Go through the material below, find each line with the word "GHCN", and copy those lines.

> **Available records**
________

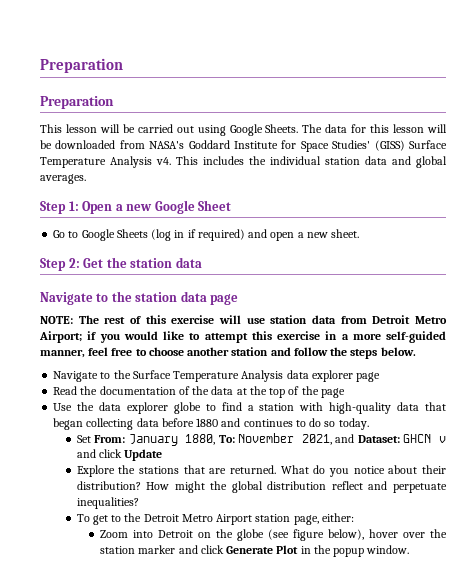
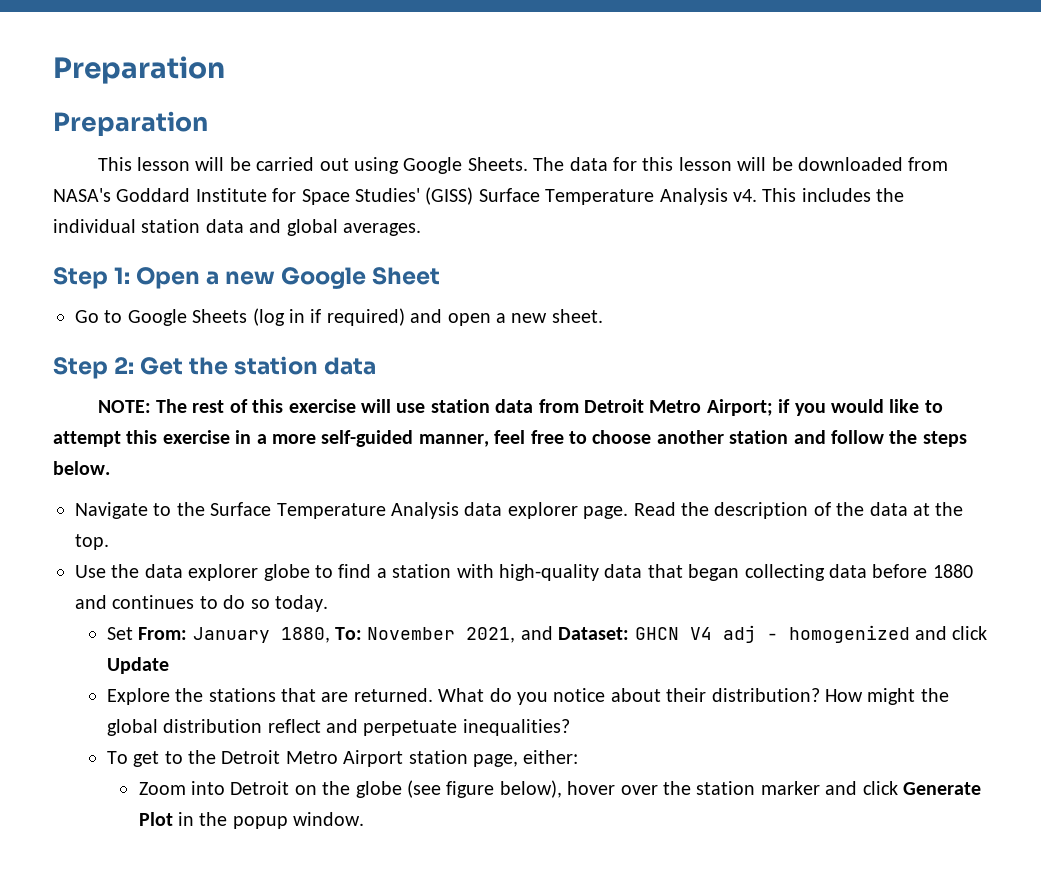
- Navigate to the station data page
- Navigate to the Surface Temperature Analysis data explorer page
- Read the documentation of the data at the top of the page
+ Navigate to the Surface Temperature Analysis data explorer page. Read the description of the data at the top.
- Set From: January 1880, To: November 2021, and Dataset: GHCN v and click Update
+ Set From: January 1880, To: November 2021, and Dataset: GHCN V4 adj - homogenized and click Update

________

> **Answer space**
- Set From: January 1880, To: November 2021, and Dataset: GHCN v and click Update
+ Set From: January 1880, To: November 2021, and Dataset: GHCN V4 adj - homogenized and click Update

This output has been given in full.